- **WHAT IS REQUIRED**
Nothing but the lines below from the one containing "(696, 113) none -> [333,439,347,449] to" through the one containing "(767, 749) none" should appear in the answer, exact and without pictures.

[Stored data]
· · · · ·

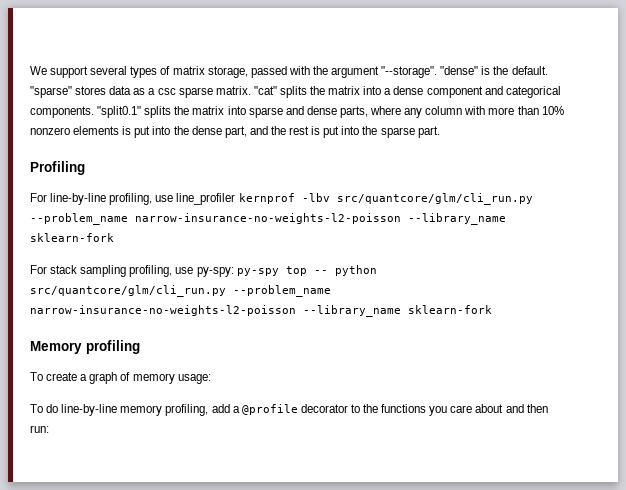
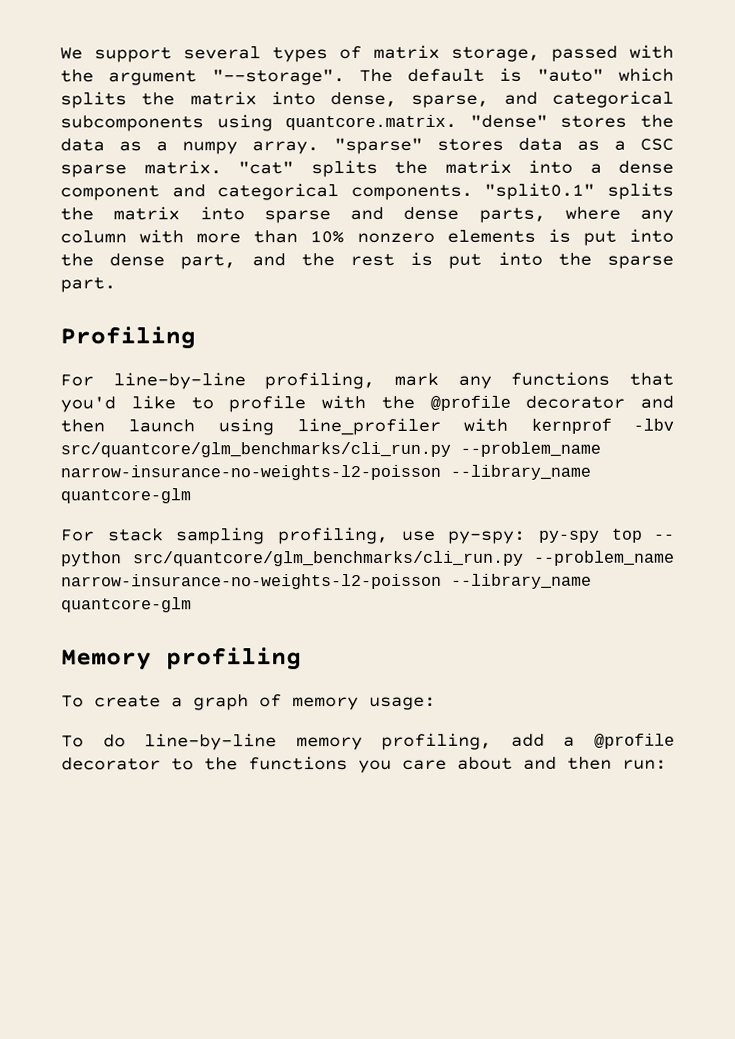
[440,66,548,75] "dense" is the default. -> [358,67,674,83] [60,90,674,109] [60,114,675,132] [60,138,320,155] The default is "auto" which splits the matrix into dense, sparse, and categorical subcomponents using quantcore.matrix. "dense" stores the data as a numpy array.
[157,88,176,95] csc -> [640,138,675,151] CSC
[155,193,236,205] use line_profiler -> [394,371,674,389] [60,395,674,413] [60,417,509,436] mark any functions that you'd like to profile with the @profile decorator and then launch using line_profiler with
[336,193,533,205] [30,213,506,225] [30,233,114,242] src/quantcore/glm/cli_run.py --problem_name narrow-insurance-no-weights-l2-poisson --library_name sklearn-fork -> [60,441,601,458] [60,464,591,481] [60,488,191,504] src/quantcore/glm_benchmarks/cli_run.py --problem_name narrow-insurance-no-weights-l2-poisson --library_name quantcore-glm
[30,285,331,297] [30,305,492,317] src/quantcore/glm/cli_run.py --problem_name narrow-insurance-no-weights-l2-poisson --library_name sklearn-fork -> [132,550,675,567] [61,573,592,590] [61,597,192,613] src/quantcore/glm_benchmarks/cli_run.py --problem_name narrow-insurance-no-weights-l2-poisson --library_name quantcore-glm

· · · · ·

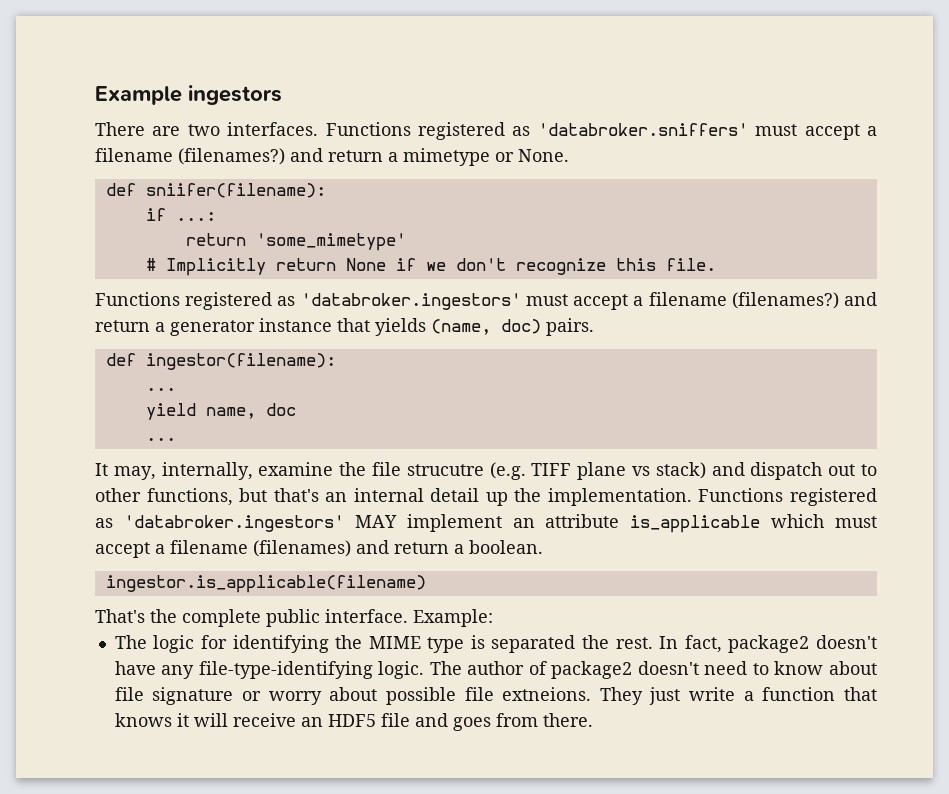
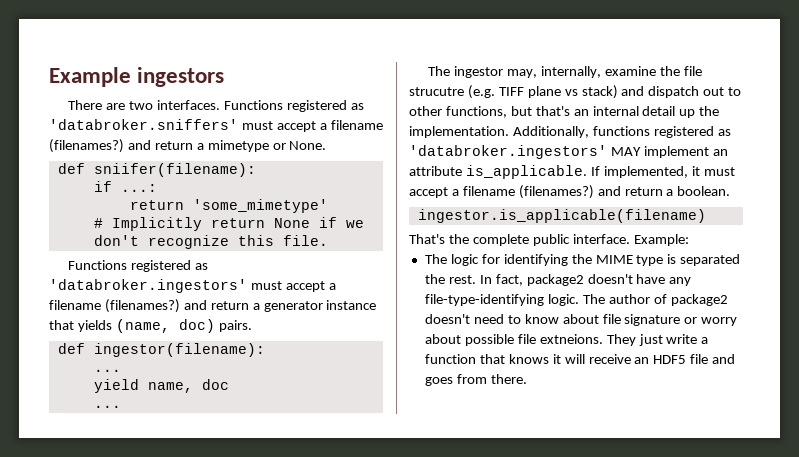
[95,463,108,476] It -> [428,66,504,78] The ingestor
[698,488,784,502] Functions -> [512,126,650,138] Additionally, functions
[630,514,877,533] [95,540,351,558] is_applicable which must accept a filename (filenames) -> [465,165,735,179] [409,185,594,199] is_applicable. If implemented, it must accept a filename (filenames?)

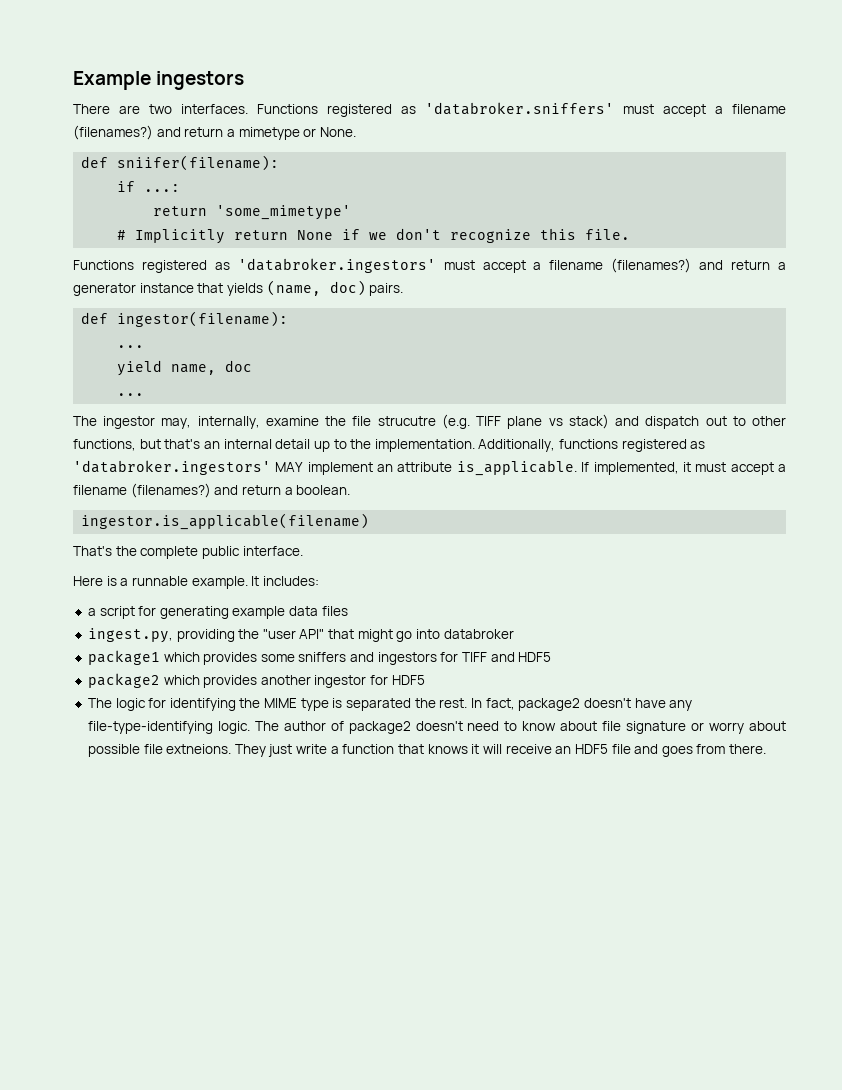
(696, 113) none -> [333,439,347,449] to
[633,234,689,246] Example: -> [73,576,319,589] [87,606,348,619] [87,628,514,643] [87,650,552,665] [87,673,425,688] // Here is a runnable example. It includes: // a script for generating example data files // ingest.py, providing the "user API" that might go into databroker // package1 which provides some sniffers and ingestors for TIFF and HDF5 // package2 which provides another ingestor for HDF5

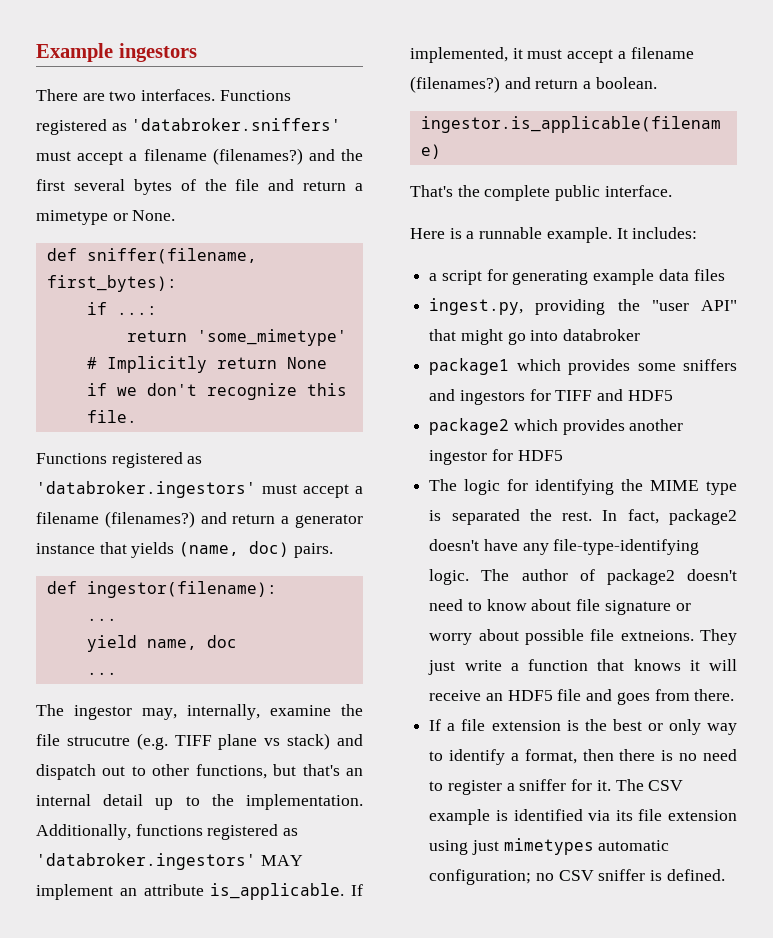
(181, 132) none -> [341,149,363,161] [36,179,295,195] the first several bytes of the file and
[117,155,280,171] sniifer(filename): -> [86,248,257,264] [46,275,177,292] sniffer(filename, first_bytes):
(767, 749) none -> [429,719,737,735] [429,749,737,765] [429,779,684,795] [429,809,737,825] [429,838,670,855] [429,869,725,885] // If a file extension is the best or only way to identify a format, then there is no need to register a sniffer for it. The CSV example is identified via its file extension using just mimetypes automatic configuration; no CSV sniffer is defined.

· · · · ·

- **ANSWER BOX**
(696, 113) none -> [333,439,347,449] to
[633,234,689,246] Example: -> [73,576,319,589] [87,606,348,619] [87,628,514,643] [87,650,552,665] [87,673,425,688] // Here is a runnable example. It includes: // a script for generating example data files // ingest.py, providing the "user API" that might go into databroker // package1 which provides some sniffers and ingestors for TIFF and HDF5 // package2 which provides another ingestor for HDF5

(181, 132) none -> [341,149,363,161] [36,179,295,195] the first several bytes of the file and
[117,155,280,171] sniifer(filename): -> [86,248,257,264] [46,275,177,292] sniffer(filename, first_bytes):
(767, 749) none -> [429,719,737,735] [429,749,737,765] [429,779,684,795] [429,809,737,825] [429,838,670,855] [429,869,725,885] // If a file extension is the best or only way to identify a format, then there is no need to register a sniffer for it. The CSV example is identified via its file extension using just mimetypes automatic configuration; no CSV sniffer is defined.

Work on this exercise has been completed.